Across the listing below, count the lines with "driver" in them. Write nothing but the number.

### Data extract
◆ ◆ ◆

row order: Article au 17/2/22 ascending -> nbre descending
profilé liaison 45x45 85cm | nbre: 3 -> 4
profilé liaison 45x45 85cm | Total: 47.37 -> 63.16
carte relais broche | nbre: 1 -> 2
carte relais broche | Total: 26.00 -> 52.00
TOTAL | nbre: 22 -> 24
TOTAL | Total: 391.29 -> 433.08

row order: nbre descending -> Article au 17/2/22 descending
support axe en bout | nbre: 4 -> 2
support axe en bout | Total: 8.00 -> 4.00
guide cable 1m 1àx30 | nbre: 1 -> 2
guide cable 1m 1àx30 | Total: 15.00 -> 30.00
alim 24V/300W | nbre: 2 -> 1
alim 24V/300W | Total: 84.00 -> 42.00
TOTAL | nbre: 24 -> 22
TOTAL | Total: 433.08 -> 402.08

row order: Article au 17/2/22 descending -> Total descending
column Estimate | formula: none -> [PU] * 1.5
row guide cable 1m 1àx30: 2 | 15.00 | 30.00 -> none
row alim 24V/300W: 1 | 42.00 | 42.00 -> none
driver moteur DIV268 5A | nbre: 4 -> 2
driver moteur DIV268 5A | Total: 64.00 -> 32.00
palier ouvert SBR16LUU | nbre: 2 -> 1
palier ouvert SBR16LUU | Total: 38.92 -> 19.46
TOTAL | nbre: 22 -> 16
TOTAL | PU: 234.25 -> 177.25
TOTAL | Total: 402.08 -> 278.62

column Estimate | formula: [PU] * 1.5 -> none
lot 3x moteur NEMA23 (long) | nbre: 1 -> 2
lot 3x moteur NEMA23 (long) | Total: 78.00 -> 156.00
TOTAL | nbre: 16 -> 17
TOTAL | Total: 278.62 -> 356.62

◆ ◆ ◆

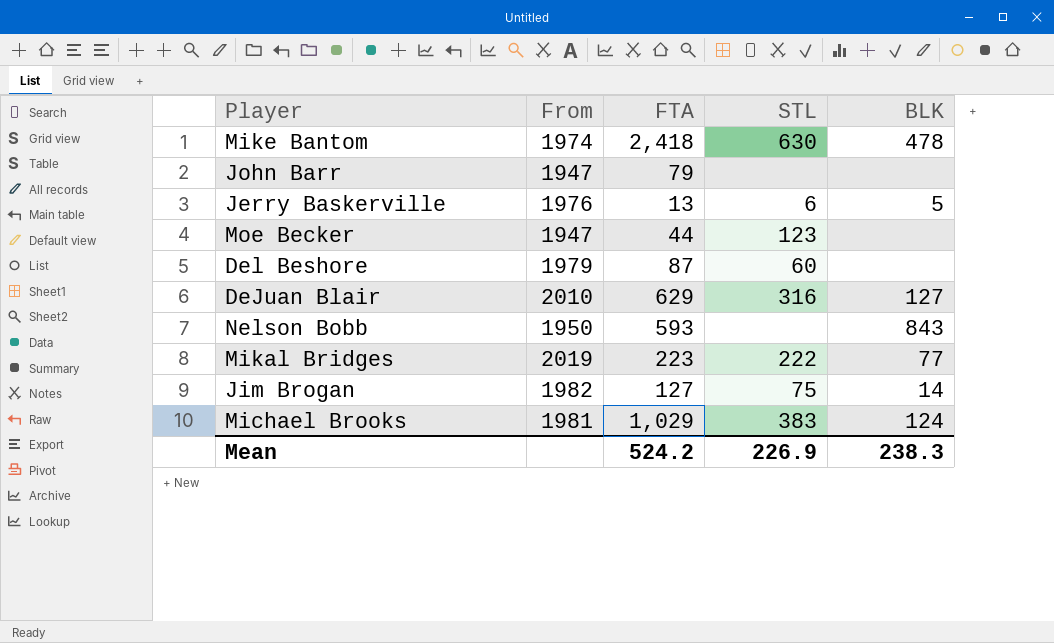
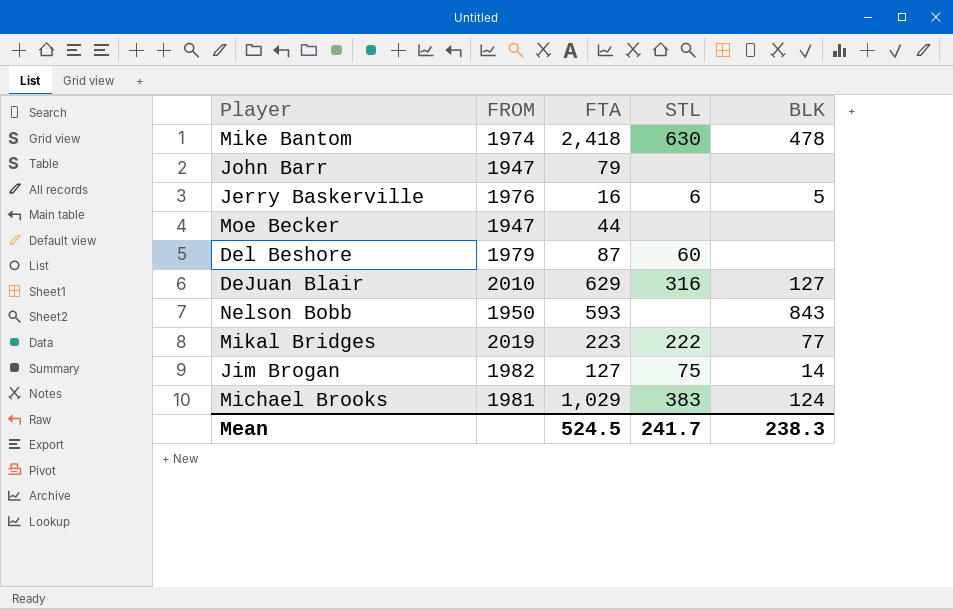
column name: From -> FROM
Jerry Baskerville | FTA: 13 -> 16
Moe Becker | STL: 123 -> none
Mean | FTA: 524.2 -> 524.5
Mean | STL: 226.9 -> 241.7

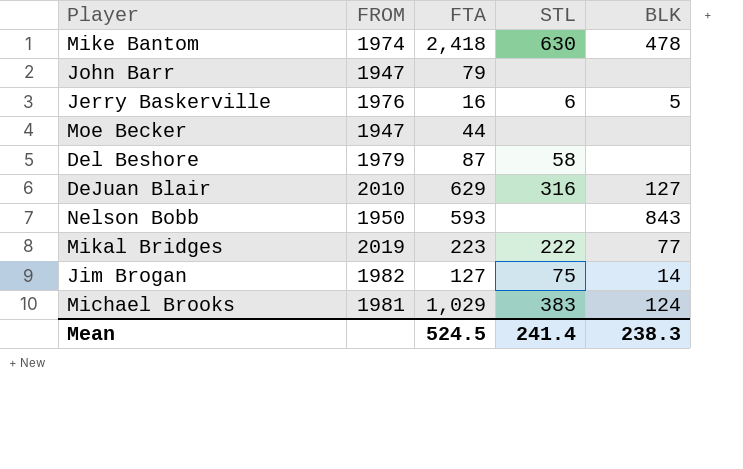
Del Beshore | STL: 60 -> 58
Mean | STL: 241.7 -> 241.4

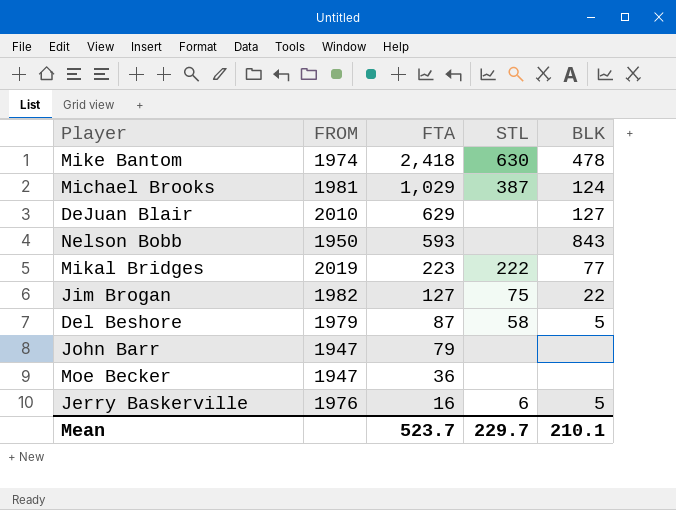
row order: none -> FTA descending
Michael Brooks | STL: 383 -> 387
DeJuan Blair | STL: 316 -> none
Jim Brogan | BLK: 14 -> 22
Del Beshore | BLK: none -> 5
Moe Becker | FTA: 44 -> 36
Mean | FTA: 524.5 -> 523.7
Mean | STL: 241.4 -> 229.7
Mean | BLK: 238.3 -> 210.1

◆ ◆ ◆

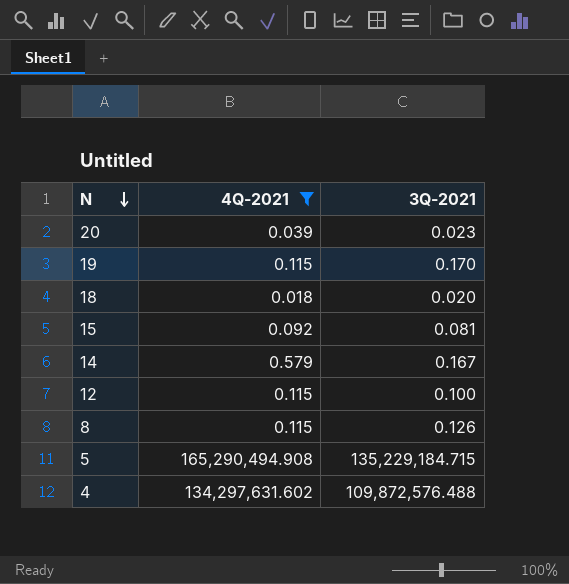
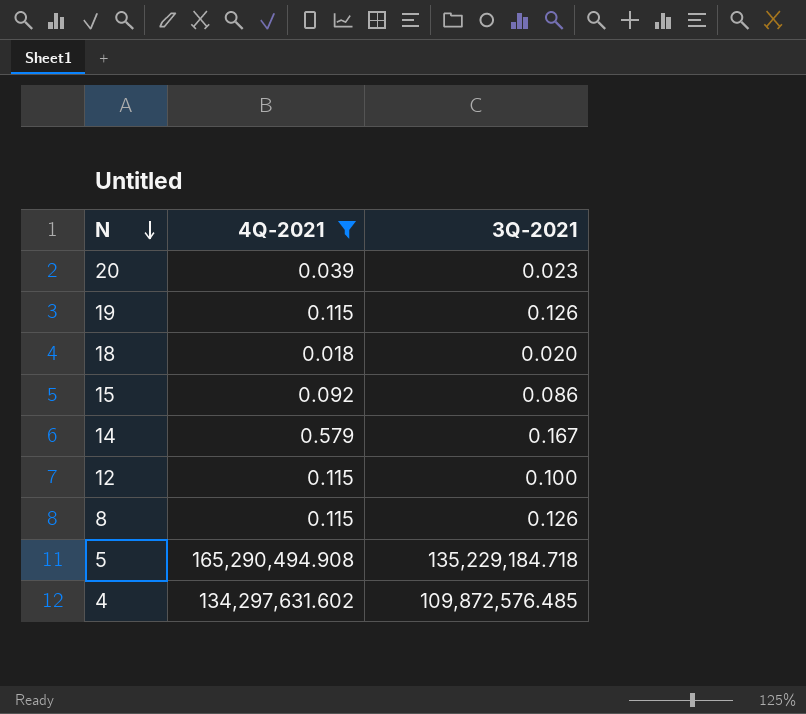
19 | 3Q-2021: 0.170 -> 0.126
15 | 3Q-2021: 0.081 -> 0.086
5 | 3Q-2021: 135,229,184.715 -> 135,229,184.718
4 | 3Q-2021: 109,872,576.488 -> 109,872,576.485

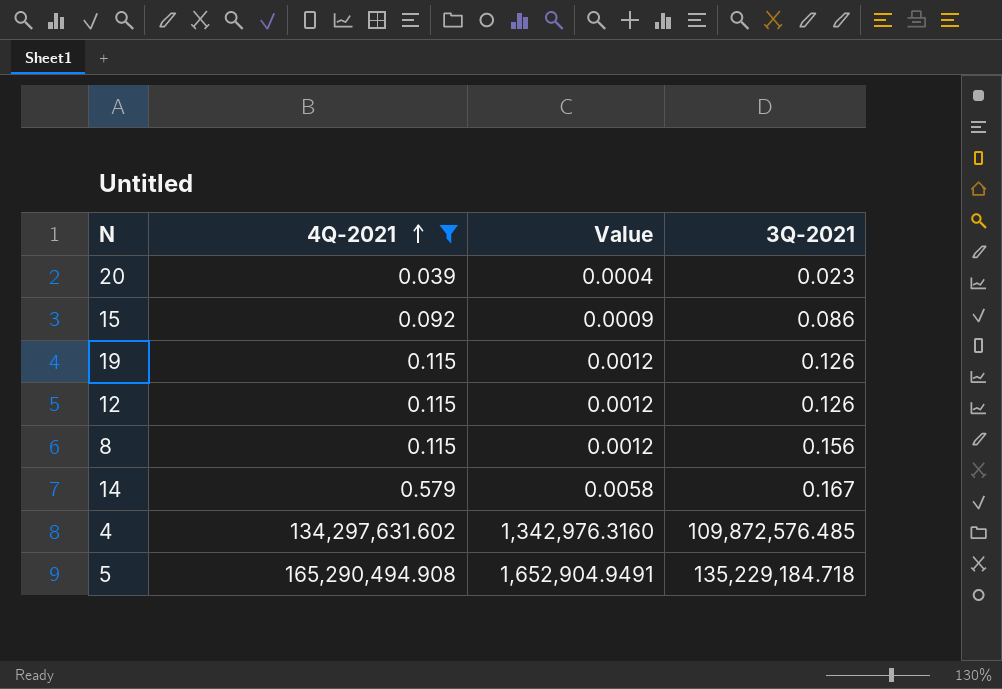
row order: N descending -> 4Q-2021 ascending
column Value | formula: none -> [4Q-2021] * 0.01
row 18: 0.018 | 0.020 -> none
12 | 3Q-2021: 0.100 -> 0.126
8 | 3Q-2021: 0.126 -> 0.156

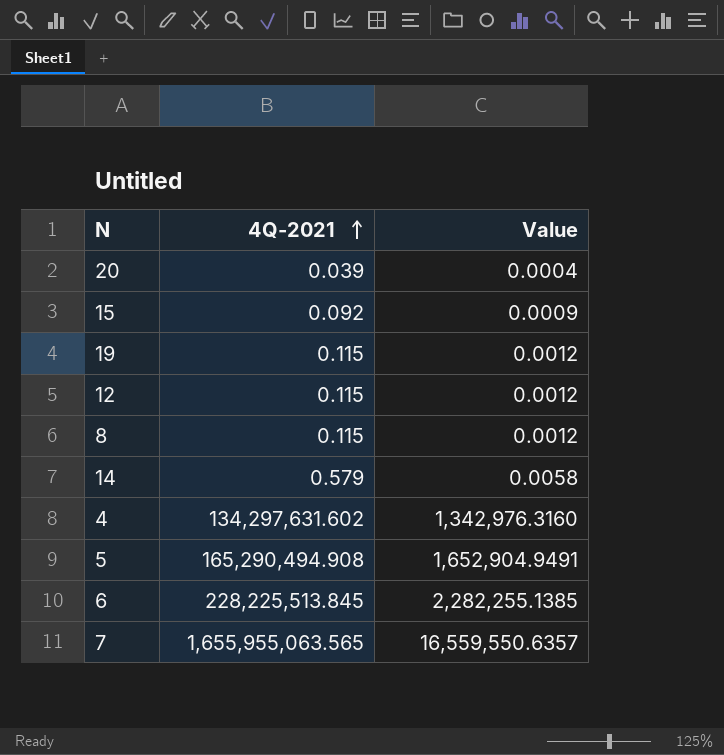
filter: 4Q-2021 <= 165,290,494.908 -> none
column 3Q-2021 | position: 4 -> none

◆ ◆ ◆

### Output for this task
2